Went to bed about 1:45a.m., yesterday. Dozed a little. Back up at 3:00, to break apart those ossified baguettes and beat 10 eggs and four cups of milk and put it all together with some herbes de provence and frozen chopped onion and the smoked cheddar. Forty minutes after I started, into the oven it went. After I shut the door on it, I thought to myself that it might have been better to cover it and let the bread soak up all that jollop before applying heat.

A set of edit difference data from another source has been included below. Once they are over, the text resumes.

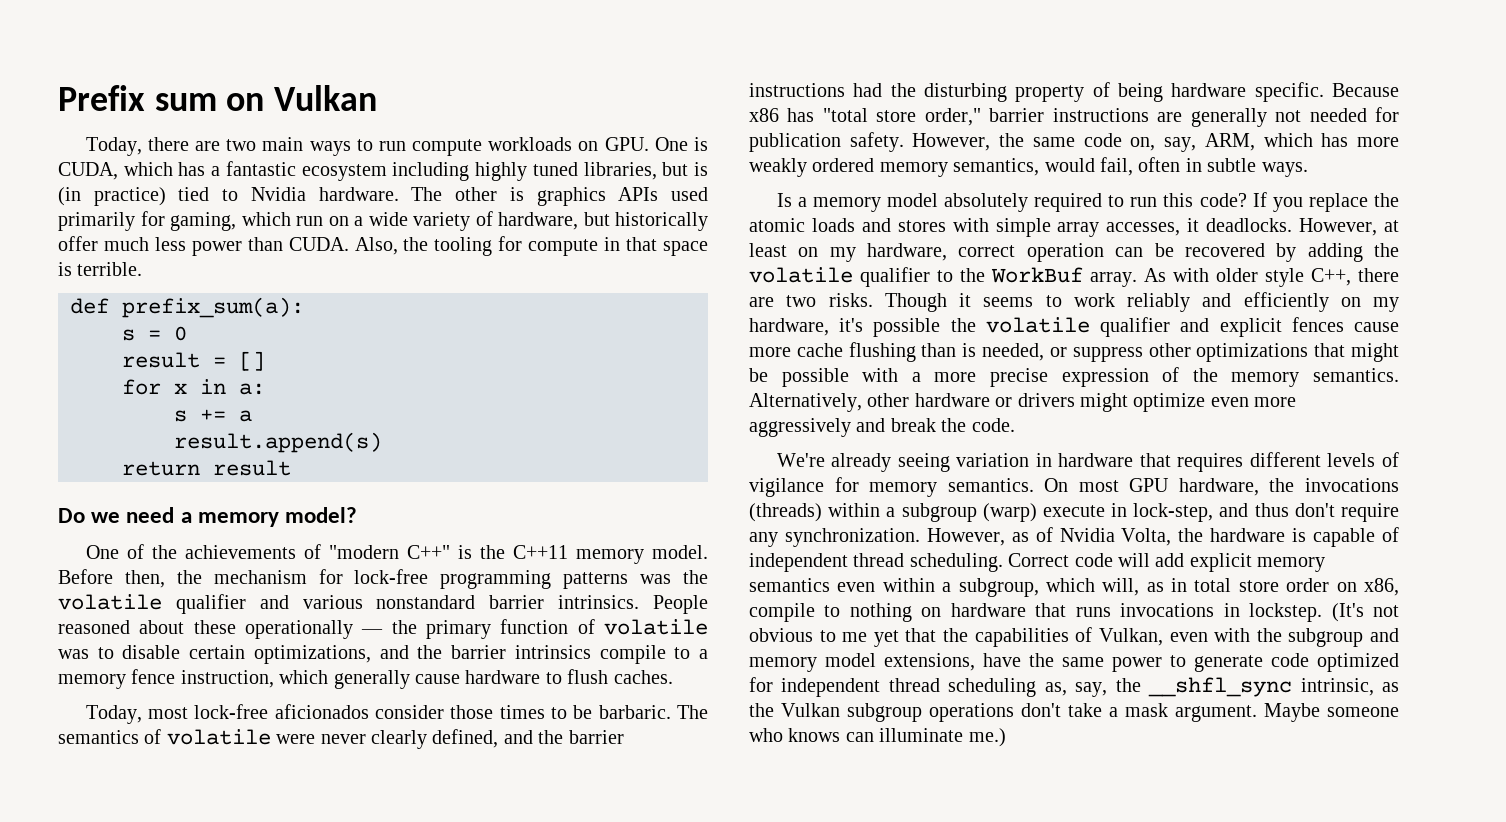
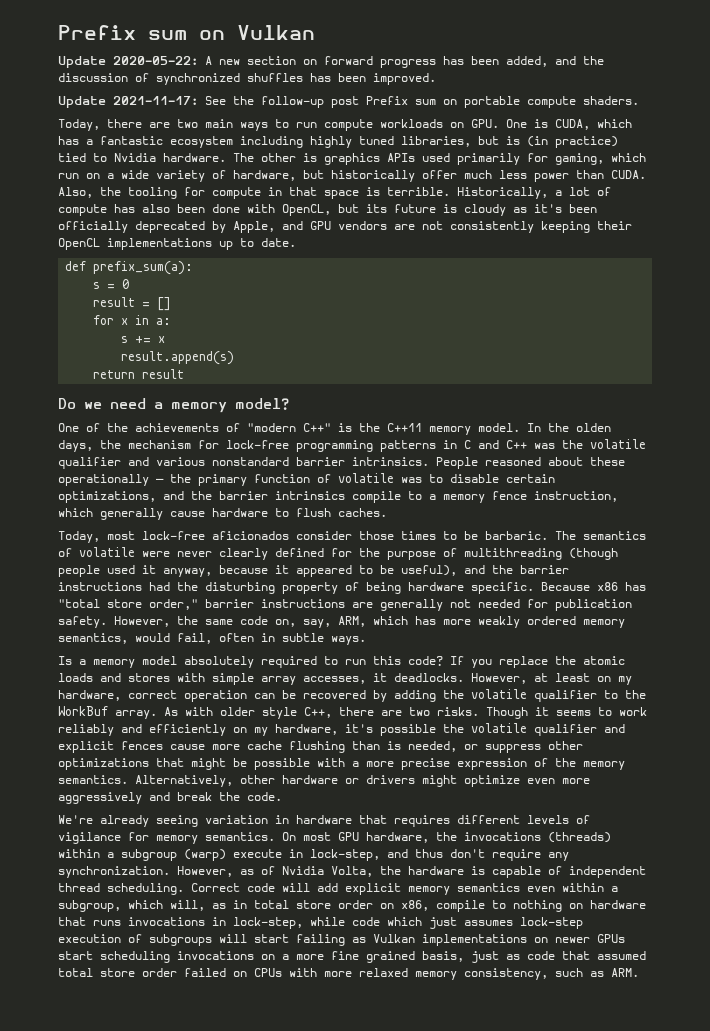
+ Update 2020-05-22: A new section on forward progress has been added, and the discussion of synchronized shuffles has been improved.
+ Update 2021-11-17: See the follow-up post Prefix sum on portable compute shaders.
+ Historically, a lot of compute has also been done with OpenCL, but its future is cloudy as it's been officially deprecated by Apple, and GPU vendors are not consistently keeping their OpenCL implementations up to date.
- s += a
+ s += x
- Before then, the mechanism for lock-free programming patterns was the volatile qualifier and various nonstandard barrier intrinsics.
+ In the olden days, the mechanism for lock-free programming patterns in C and C++ was the volatile qualifier and various nonstandard barrier intrinsics.
- The semantics of volatile were never clearly defined, and the barrier instructions had the disturbing property of being hardware specific.
+ The semantics of volatile were never clearly defined for the purpose of multithreading (though people used it anyway, because it appeared to be useful), and the barrier instructions had the disturbing property of being hardware specific.
- Correct code will add explicit memory semantics even within a subgroup, which will, as in total store order on x86, compile to nothing on hardware that runs invocations in lockstep. (It's not obvious to me yet that the capabilities of Vulkan, even with the subgroup and memory model extensions, have the same power to generate code optimized for independent thread scheduling as, say, the __shfl_sync intrinsic, as the Vulkan subgroup operations don't take a mask argument. Maybe someone who knows can illuminate me.)
+ Correct code will add explicit memory semantics even within a subgroup, which will, as in total store order on x86, compile to nothing on hardware that runs invocations in lock-step, while code which just assumes lock-step execution of subgroups will start failing as Vulkan implementations on newer GPUs start scheduling invocations on a more fine grained basis, just as code that assumed total store order failed on CPUs with more relaxed memory consistency, such as ARM.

Notwithstanding my misgivings, it turned out quite well. I had meant to post the above before leaving for work yesterday, but it was not to be. And I spent an hour or so after work at the Sprint store, getting my phone tweaked, and completely forgot to post. I was in bed around 8:30 last night and woke up around a quarter to 5:00 this morning. Easily seven and a half hours of sleep. And as Mrs. Potts sang, I feel human again.

Pondering stuff, because pondering is what I do best. Well, other than knitting. I need some quiet time with the new guy, with no distractions other than whatever fish might be interested in becoming dinner. I’m happy to hear his stories. I have stories of my own. And they are bubbling around inside me, unsaid. I’ve heard a handful of his stories more than once. I don’t mind hearing them again. But I really need to feel heard. And I am not feeling heard at the moment. I plan to address that at lunch after the temple session on Saturday.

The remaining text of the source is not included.